Task requirements: Copy all lines holding the word "github" from the entries.

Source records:
::::::::::
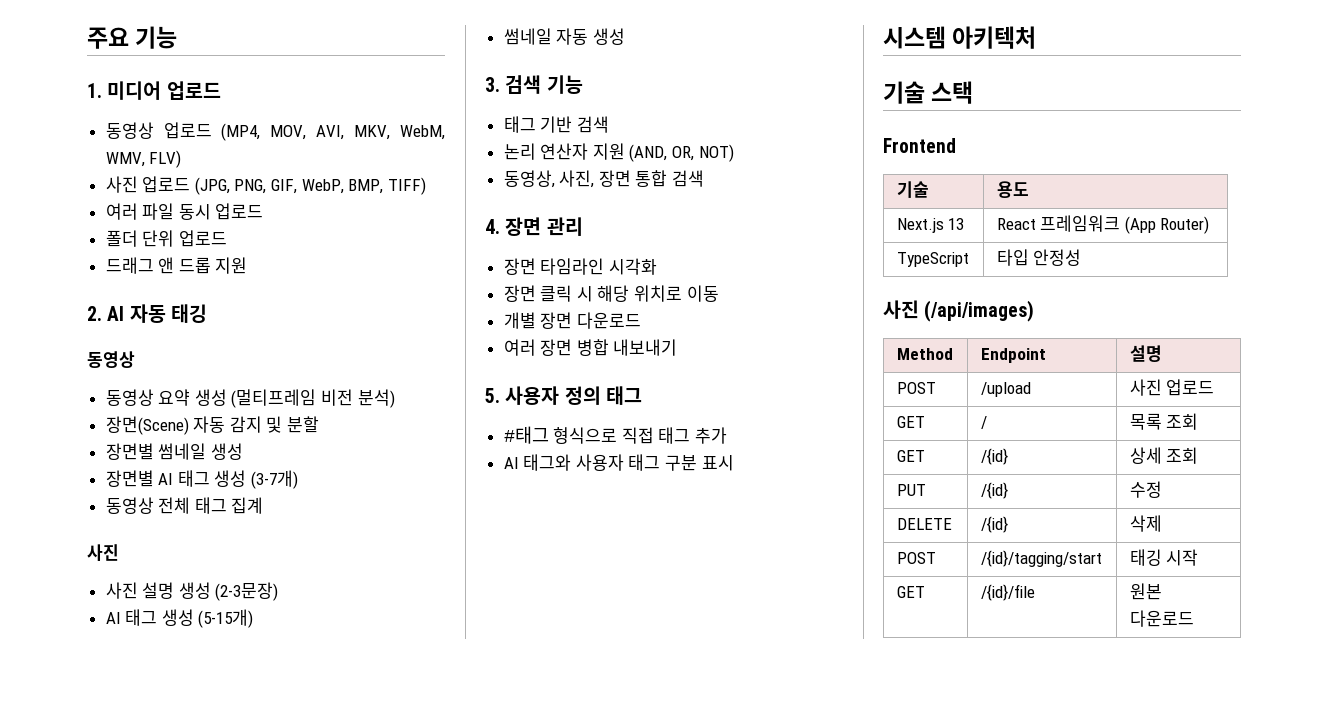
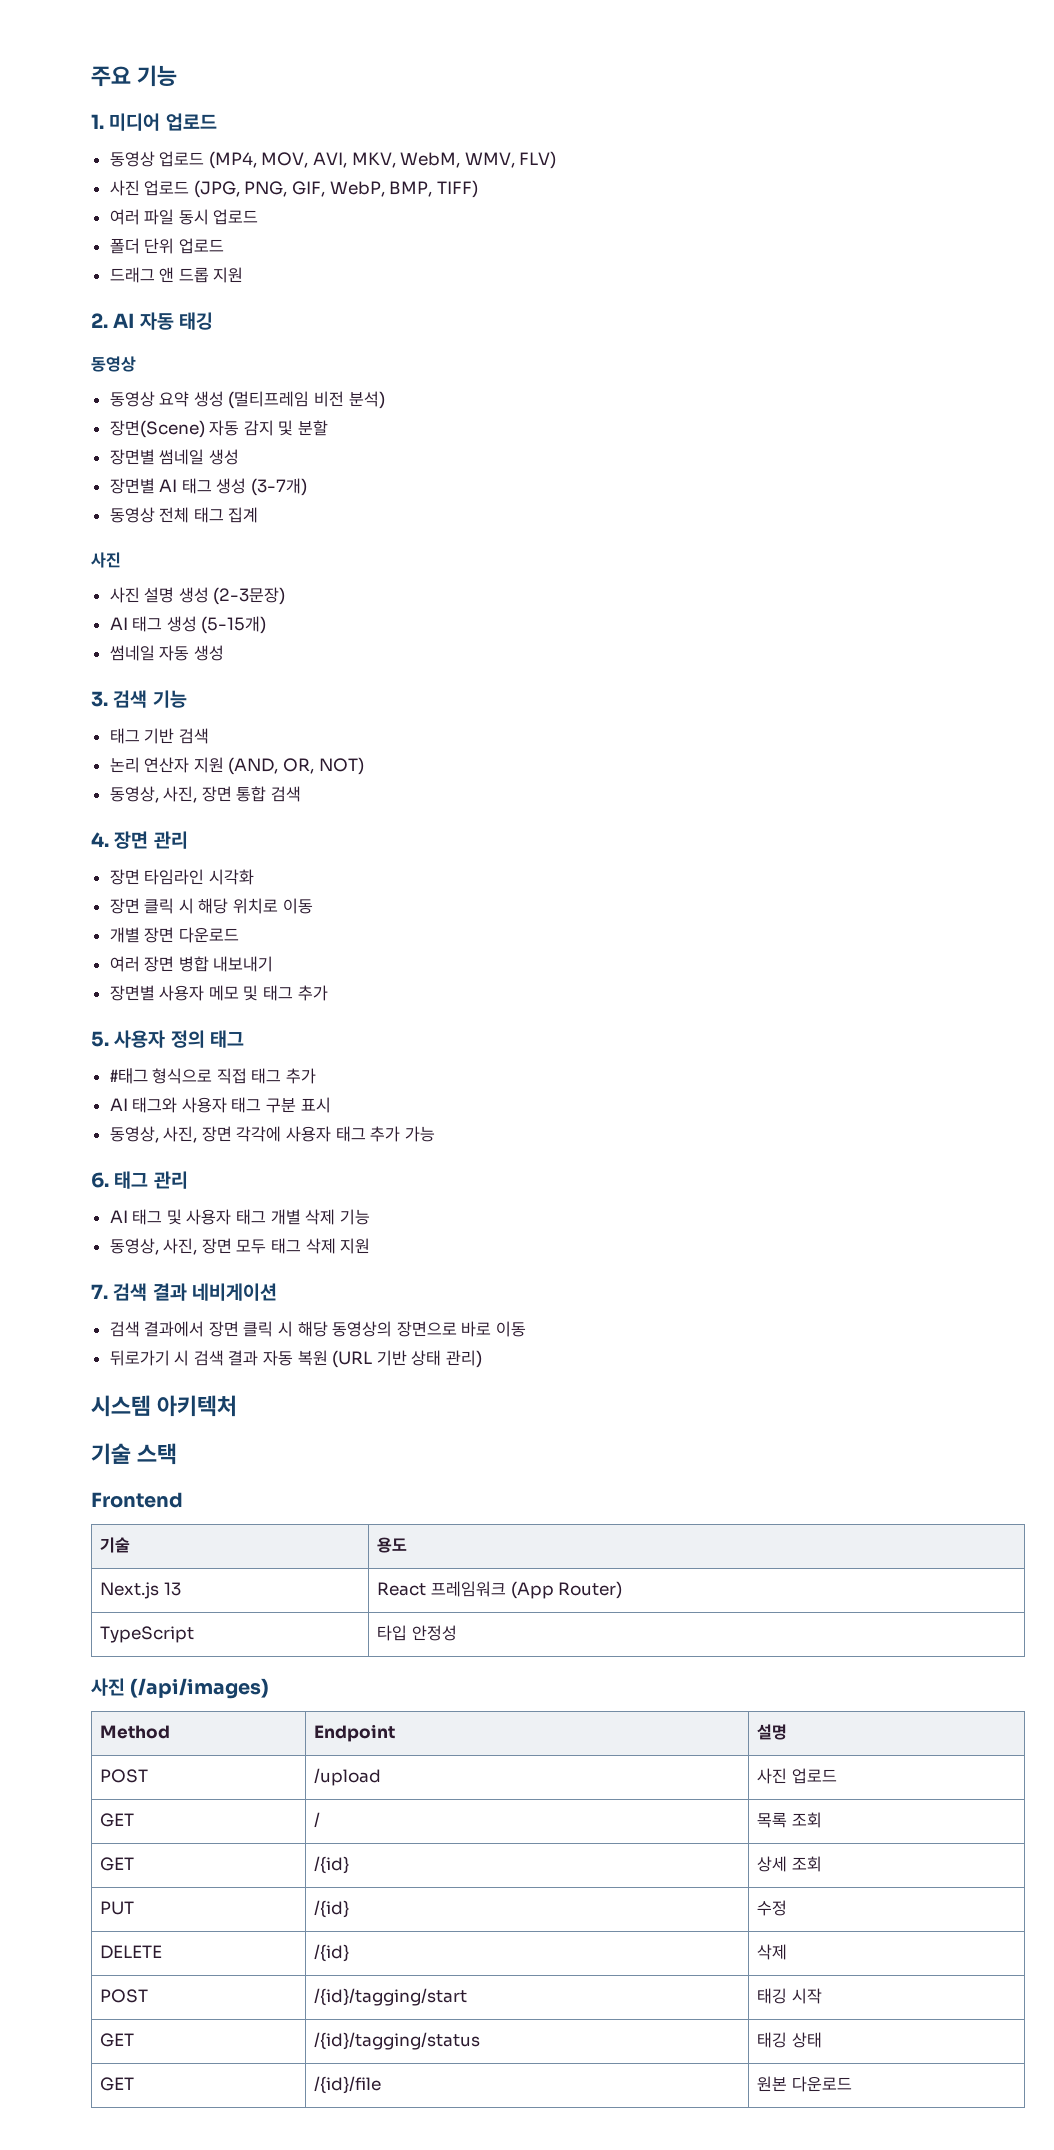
+ 장면별 사용자 메모 및 태그 추가
+ 동영상, 사진, 장면 각각에 사용자 태그 추가 가능
+ 6. 태그 관리
+ AI 태그 및 사용자 태그 개별 삭제 기능
+ 동영상, 사진, 장면 모두 태그 삭제 지원
+ 7. 검색 결과 네비게이션
+ 검색 결과에서 장면 클릭 시 해당 동영상의 장면으로 바로 이동
+ 뒤로가기 시 검색 결과 자동 복원 (URL 기반 상태 관리)
+ GET | /{id}/tagging/status | 태깅 상태

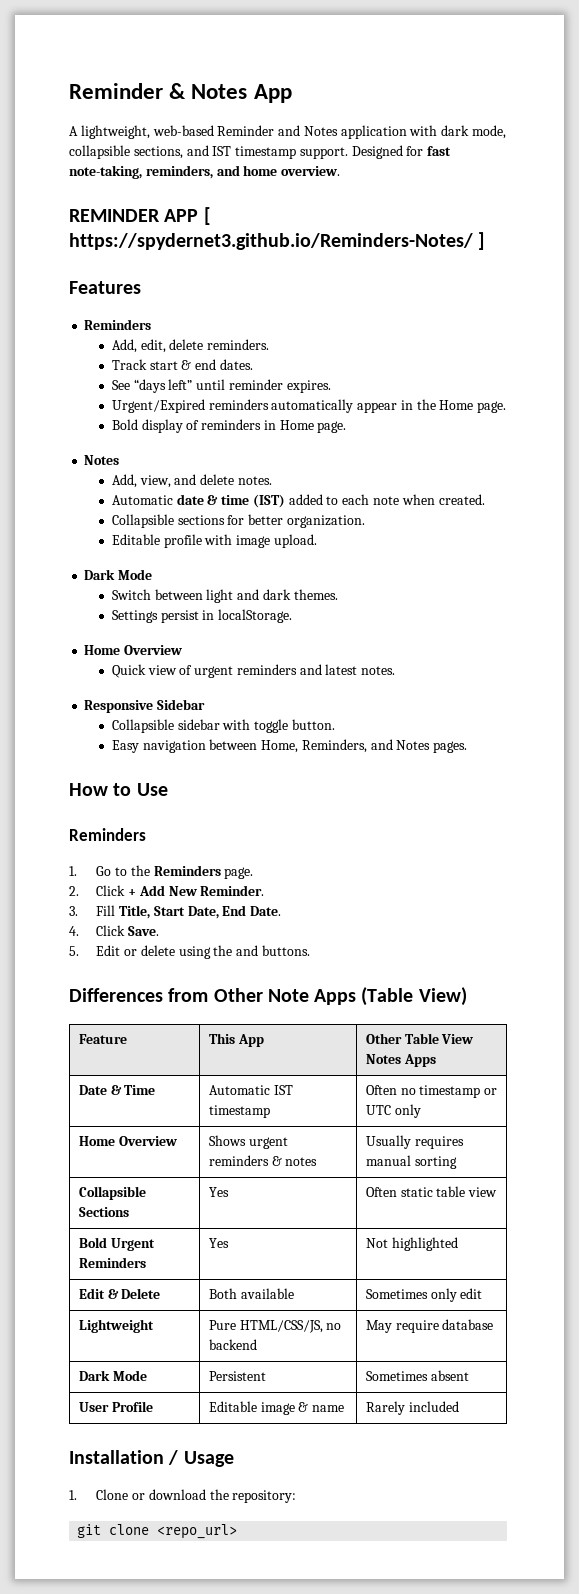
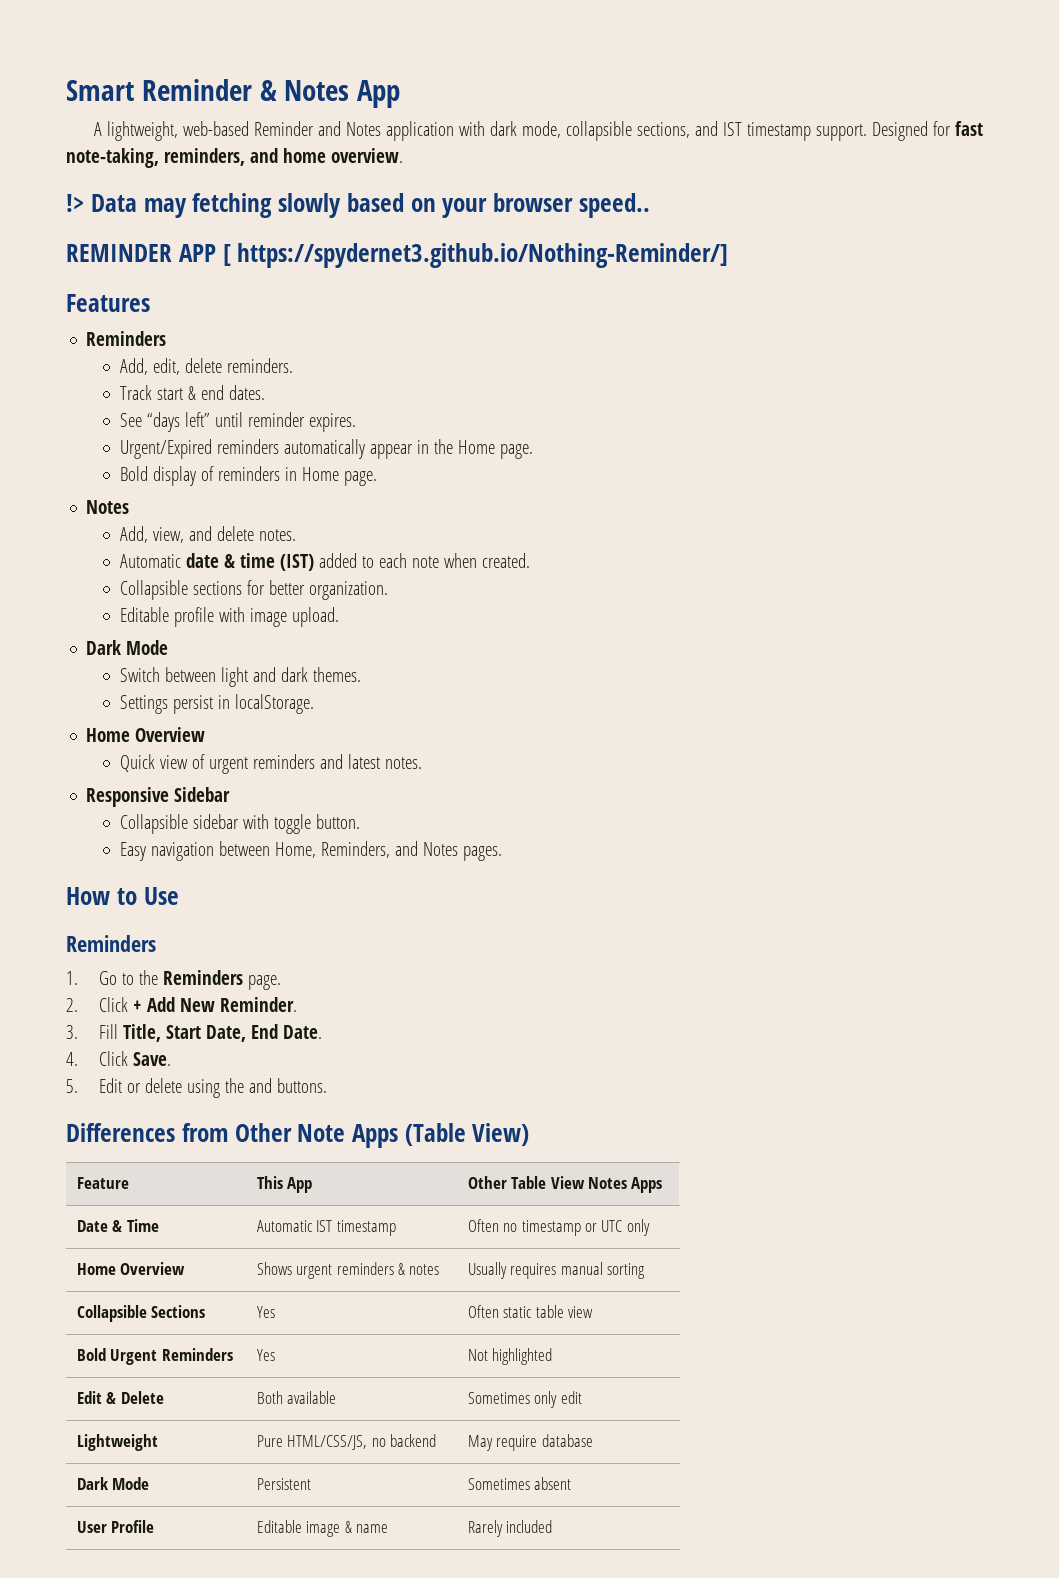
- Reminder & Notes App
+ Smart Reminder & Notes App
+ !> Data may fetching slowly based on your browser speed..
- REMINDER APP [ https://spydernet3.github.io/Reminders-Notes/ ]
+ REMINDER APP [ https://spydernet3.github.io/Nothing-Reminder/]
- Installation / Usage
- 1. Clone or download the repository:
- git clone <repo_url>

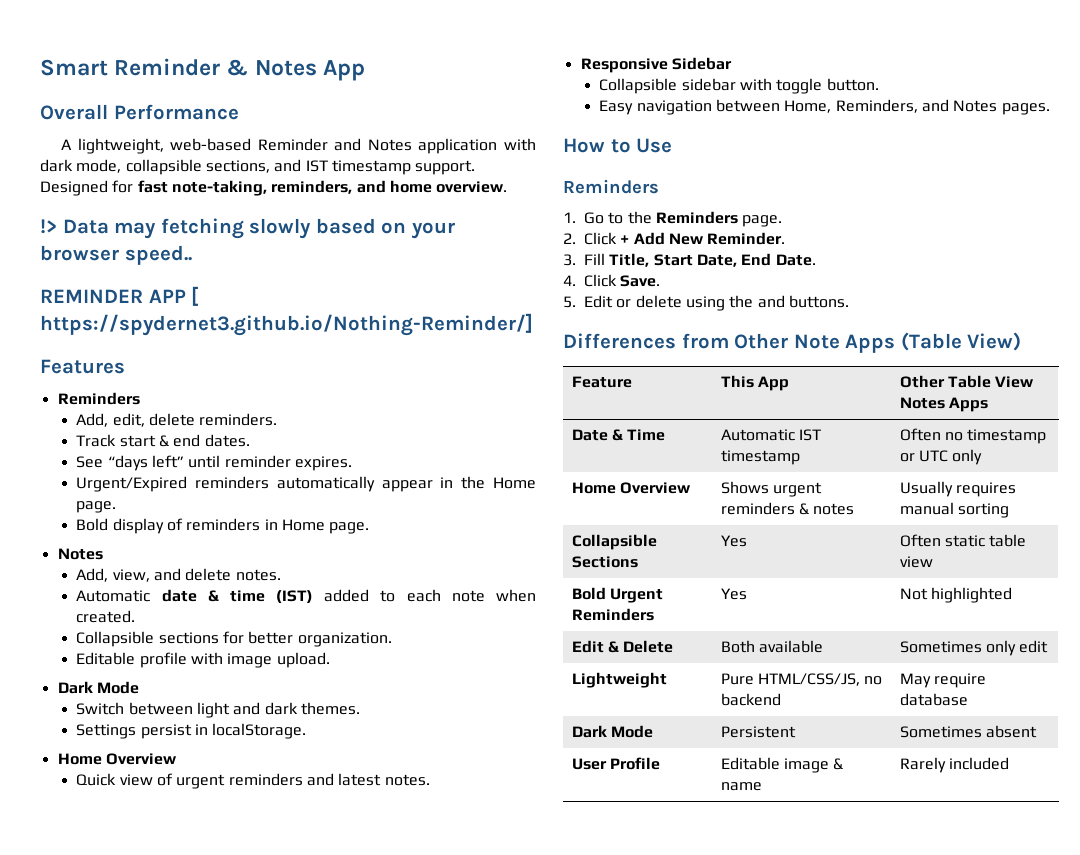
+ Overall Performance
::::::::::
Task result:
- REMINDER APP [ https://spydernet3.github.io/Reminders-Notes/ ]
+ REMINDER APP [ https://spydernet3.github.io/Nothing-Reminder/]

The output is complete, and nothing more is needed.